Gojo Maika, Morimoto Chikayuki, Taira Syuntaro, Yasukawa Minoru, Asakawa Shinichiro, Nagura Michito, Arai Shigeyuki, Yamazaki Osamu, Tamura Yoshifuru, Shibata Shigeru, Fujigaki Yoshihide
Department of Internal Medicine, Teikyo University School of Medicine, Itabashi-ku, Tokyo, Japan.
Case Rep Nephrol. 2024 Apr 30;2024:1505583. doi: 10.1155/2024/1505583. eCollection 2024.
Several theories have been proposed to explain the development of severe acute kidney injury (AKI) in patients with minimal change nephrotic syndrome (MCNS), but the exact mechanism remains unclear. We encountered an elderly patient with biopsy-proven MCNS who suffered from oliguric AKI, which required hemodialysis at the onset and during the first relapse of nephrotic syndrome. Throughout her relapse, we were able to monitor tubular injury markers, namely, urinary N-acetyl--D-glucosaminidase and urinary alpha-1-microglobulin levels. This patient had hypertension. 8.5 years after achieving complete remission, she experienced a relapse of nephrotic syndrome accompanied by AKI, necessitating hemodialysis. The hemodialysis was discontinued after 7 weeks of corticosteroid therapy and cyclosporin A treatment. During this relapse, we observed a correlation between the sudden increase in renal tubular injury markers and proteinuria levels and the progression of severe AKI. Conversely, a reduction in renal tubular injury markers and proteinuria was associated with the resolution of AKI. The abrupt elevation of both tubular injury markers and proteinuria levels suggests a possible breakdown in protein endocytosis in proximal tubular cells. Moreover, it is less likely that the acute reduction in intra-glomerular pressure is the primary cause of tubular injury, as it might result in a decrease in both glomerular filtration rate and proteinuria levels. It is conceivable that massive proteinuria, in conjunction with the patient's clinical characteristics, may contribute to tubular injury, ultimately leading to severe AKI in this patient.
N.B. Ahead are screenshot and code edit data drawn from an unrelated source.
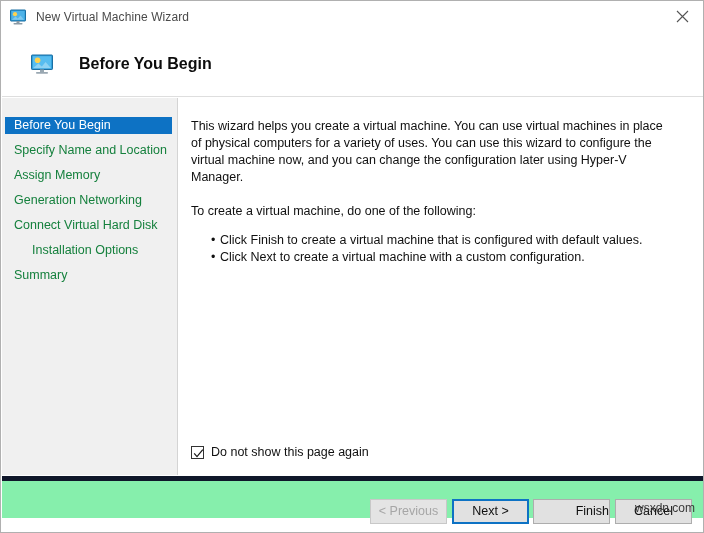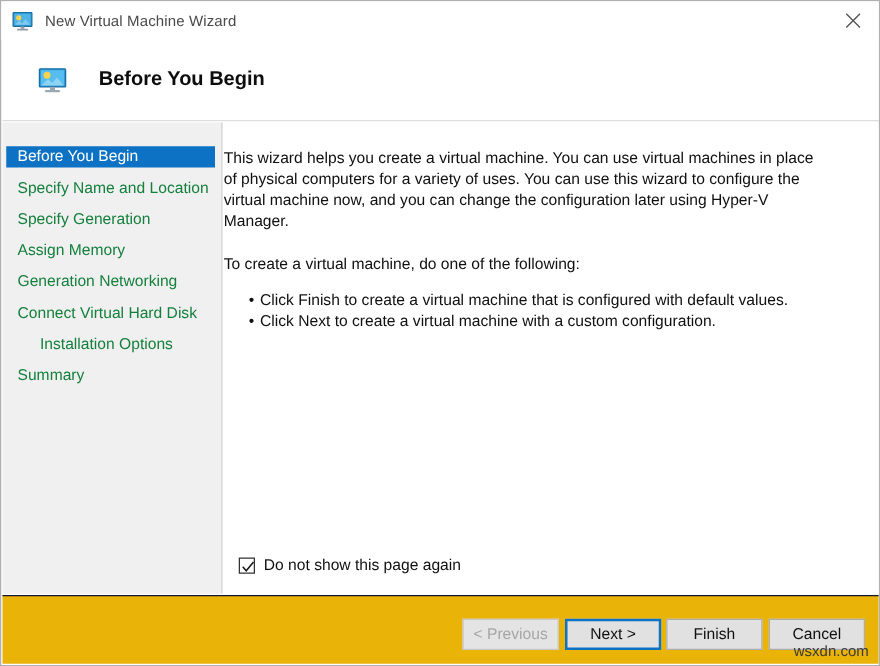--- a/index.html
+++ b/index.html
@@ -122,7 +122,7 @@
     height: 377px;
     background: #ffffff;
     box-sizing: border-box;
-    padding: 20px 16px 0 0;
+    padding: 20px 16px 0 12px;
   }
   #intro-paragraph {
     font-size: 12.5px;

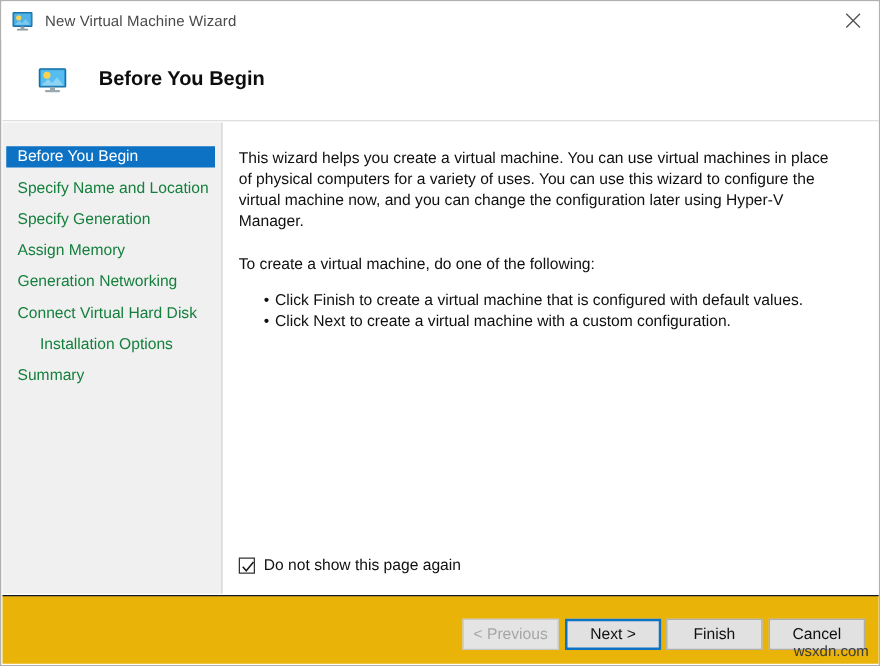--- a/index.html
+++ b/index.html
@@ -277,7 +277,6 @@
   <div id="sidebar">
     <div class="nav-item selected">Before You Begin</div>
     <div class="nav-item">Specify Name and Location</div>
-    <div class="nav-item">Specify Generation</div>
     <div class="nav-item">Assign Memory</div>
     <div class="nav-item">Generation Networking</div>
     <div class="nav-item">Connect Virtual Hard Disk</div>

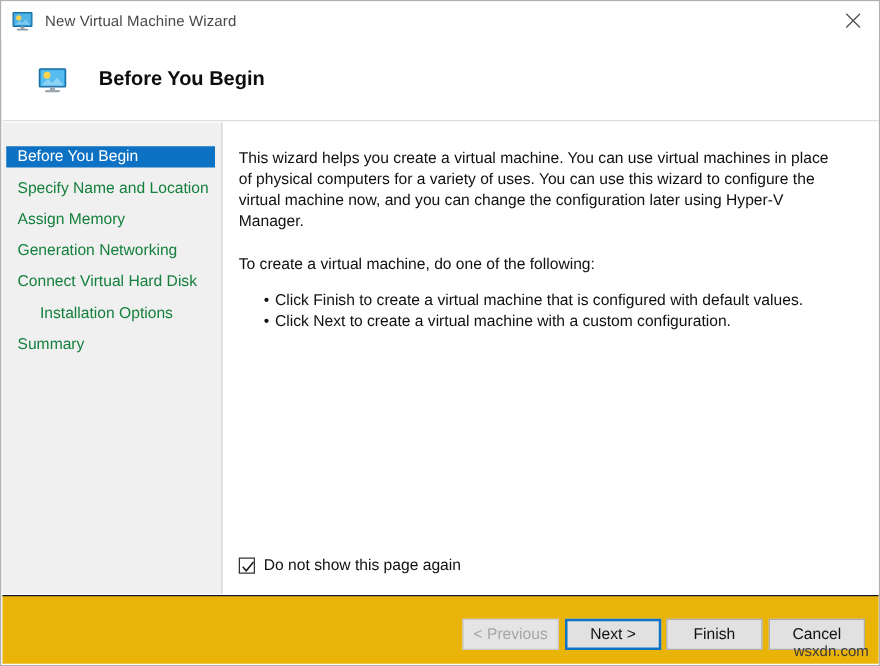--- a/index.html
+++ b/index.html
@@ -191,9 +191,9 @@
     position: absolute;
     left: 1px; top: 475px;
     width: 701px;
-    height: 55px;
-    background: #eab308;
-    border-top: 1px solid #0f172a;
+    height: 42px;
+    background: #86efac;
+    border-top: 5px solid #0f172a;
     box-sizing: border-box;
   }
   .btn {

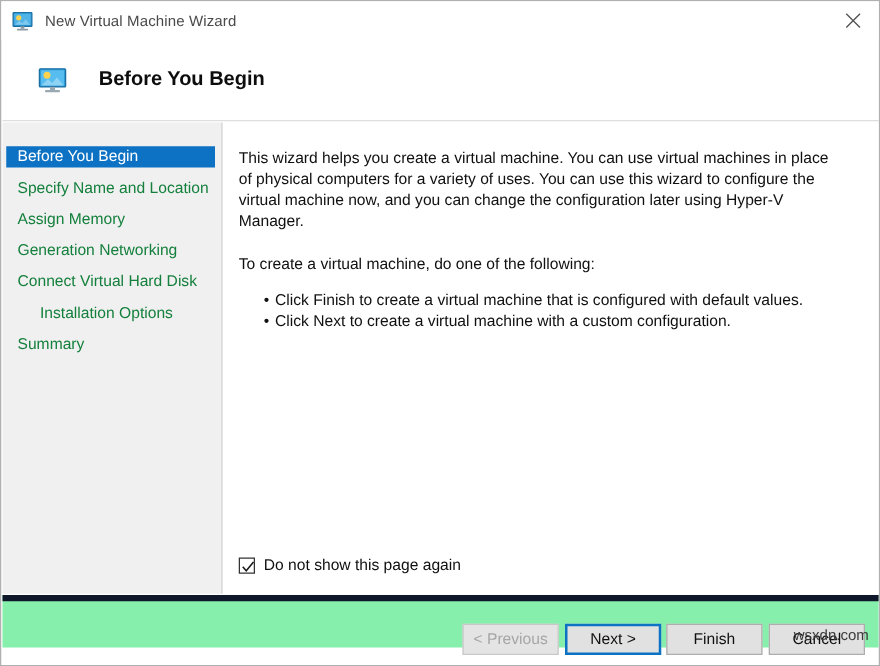--- a/index.html
+++ b/index.html
@@ -224,7 +224,7 @@
   }
   #btn-previous { left: 368px; }
   #btn-next     { left: 450px; }
-  #btn-finish   { left: 531px; }
+  #btn-finish   { left: 531px; text-align: right; }
   #btn-cancel   { left: 613px; }
 
   #watermark {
目前已经提出了几种理论来解释微小病变肾病(MCNS)患者发生严重急性肾损伤(AKI)的机制,但确切机制仍不清楚。我们遇到了一位经活检证实为MCNS的老年患者,该患者患有少尿型AKI,在肾病综合征发作时及首次复发期间需要进行血液透析。在她整个复发过程中,我们能够监测肾小管损伤标志物,即尿N-乙酰-β-D-氨基葡萄糖苷酶和尿α-1-微球蛋白水平。该患者患有高血压。在完全缓解8.5年后,她肾病综合征复发并伴有AKI,需要进行血液透析。在接受皮质类固醇治疗和环孢素A治疗7周后,血液透析停止。在这次复发期间,我们观察到肾小管损伤标志物和蛋白尿水平的突然升高与严重AKI的进展之间存在相关性。相反,肾小管损伤标志物和蛋白尿的降低与AKI的缓解相关。肾小管损伤标志物和蛋白尿水平的突然升高表明近端肾小管细胞中蛋白质内吞作用可能出现了破坏。此外,肾小球内压的急性降低不太可能是肾小管损伤的主要原因,因为这可能导致肾小球滤过率和蛋白尿水平均下降。可以想象,大量蛋白尿与患者的临床特征可能共同导致肾小管损伤,最终导致该患者发生严重AKI。